Manager start (measured via readiness notification) takes time that is proportionate to number of entries in /proc/self/mountinfo since all mount units must be enumerated. This is problematic for user instances because: a) they can start at times when lots of entries are created already, b) their start latency propagates directly to user sessions establishment via pam_systemd. Alleviate this latency by postponing full mountinfo parsing after the manager notifies its readiness. The reasoning is that mount units that are somehow relevant during startup of the user instance are referenced by other units and they would be loaded on demand anyway. The complete set of all mounts can be loaded later. If we used plain 'defer' source, it would be fetched from event queue before manager_check_finished() can be called (hence mountinfo parsing still delays manager's apparent readiness). Use 'post' source that can trigger after readiness notification. If a mount happens concurrently to the startup, manager will parse it completely, that is life. Fortunately, user-runtime-dir@.service is ordered before user@.service startup so it is safe from self (mount) notifications. Rough measurements with 3000 mount units: (TODO re-measure on main) > time systemctl start user@1000 before real 0m1.358s user 0m0.005s sys 0m0.013s after real 0m0.351s user 0m0.008s sys 0m0.010s
A thottled event source will eventually invoke an expiration callback. The current implementation sets expiration equal to the rate limiting interval. Make that variable configuratble, so the expiration timer can be controller too.

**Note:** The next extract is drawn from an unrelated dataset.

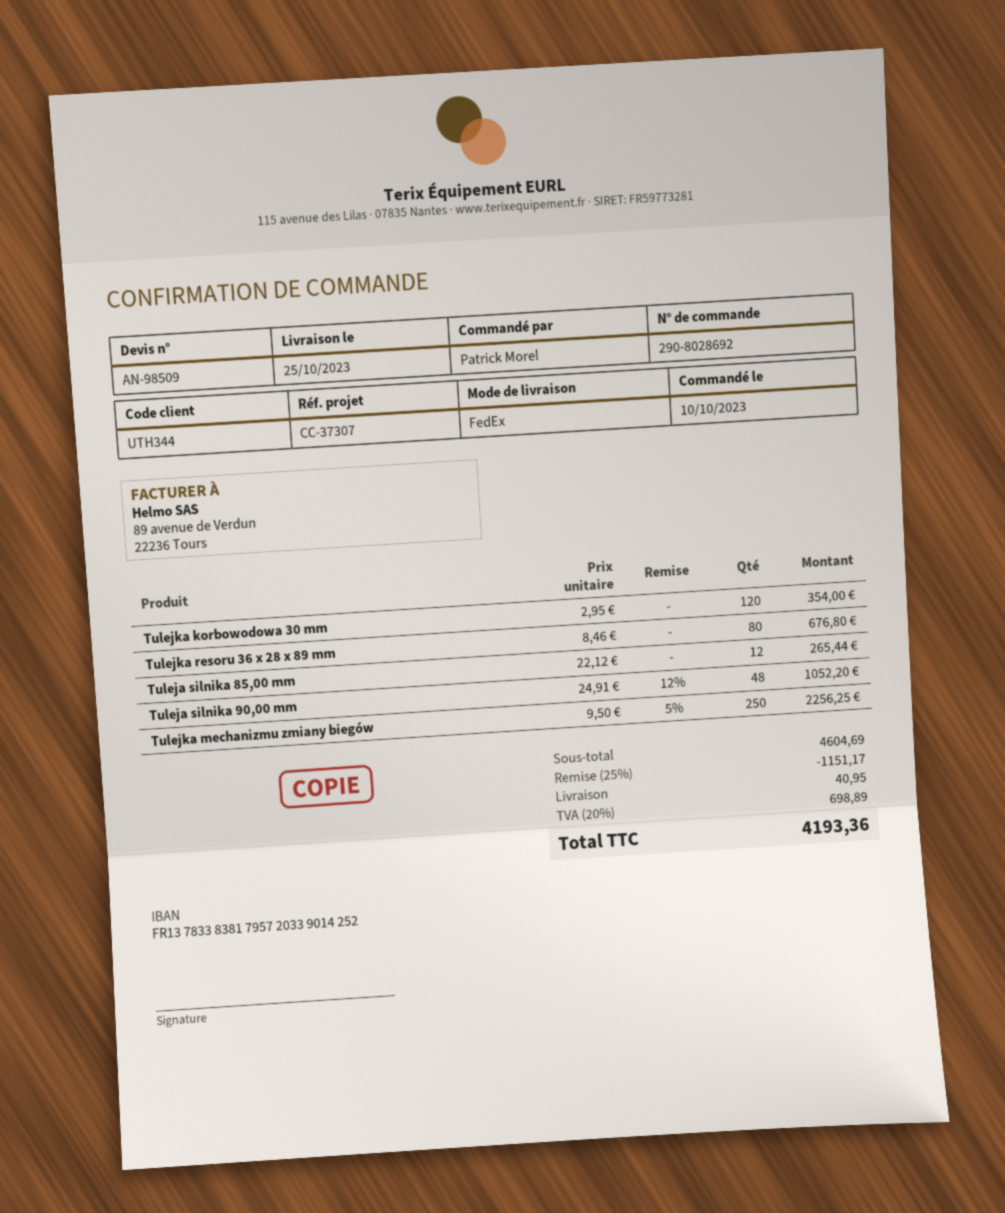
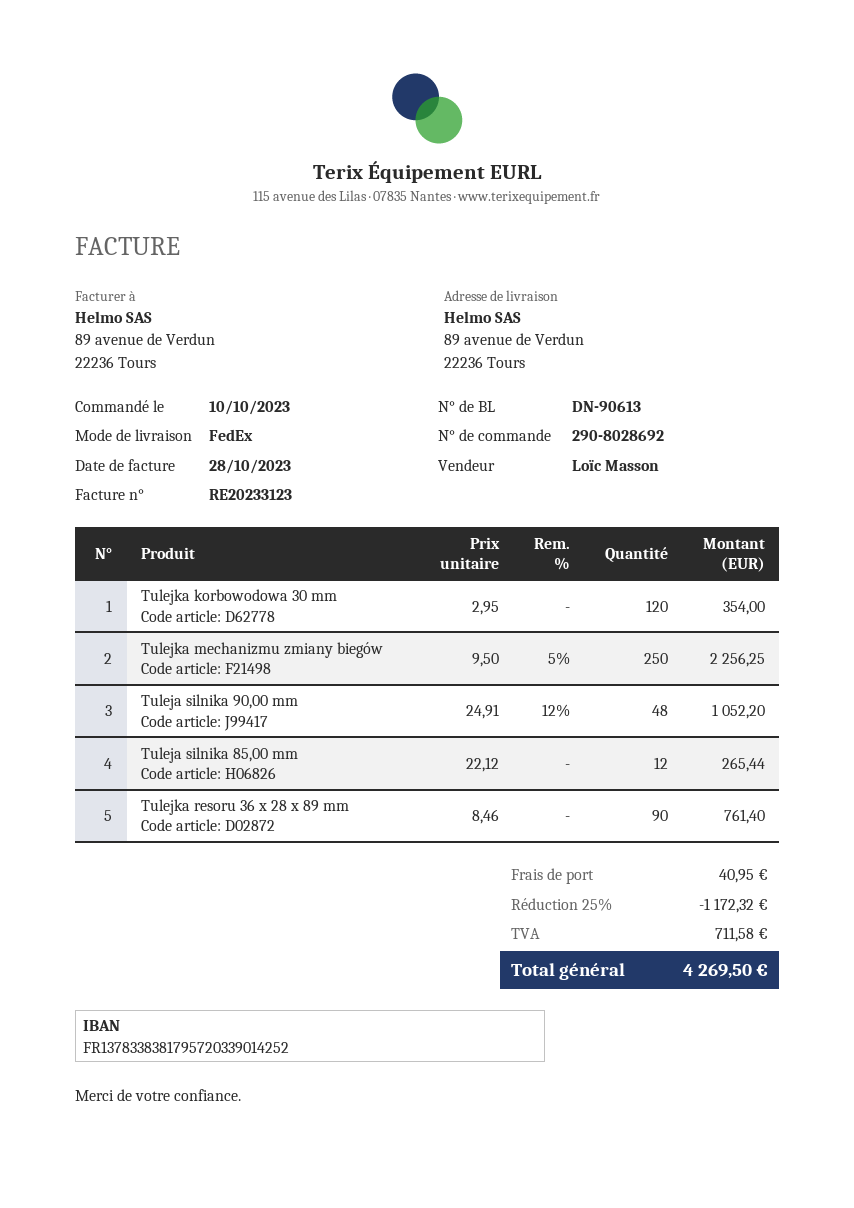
Tulejka resoru 36 x 28 x 89 mm: 80 x 8.46 = 676.80 -> 90 x 8.46 = 761.40
discount: 25% = 1151.17 -> 25% = 1172.32
tax: 698.89 -> 711.58
total: 4193.36 -> 4269.50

This complements commit 2fdc274 ("sd-event: add an explicit API for leaving the ratelimit state") so that users can create a rate limited from the beginning.
…rrent mounts When user instance starts on a busy system, its start would be delayed by parsing large mountinfo upon processing mount events. Most such events are irrelevant for user instance's startup, therefore postpone their processing with event rate-limiting mechanism. Thanks to the commit edc027b ("mount: retrigger run queue after ratelimit expired to run delayed mount start jobs") damped relevant events will not hold back indefinitely the startup process.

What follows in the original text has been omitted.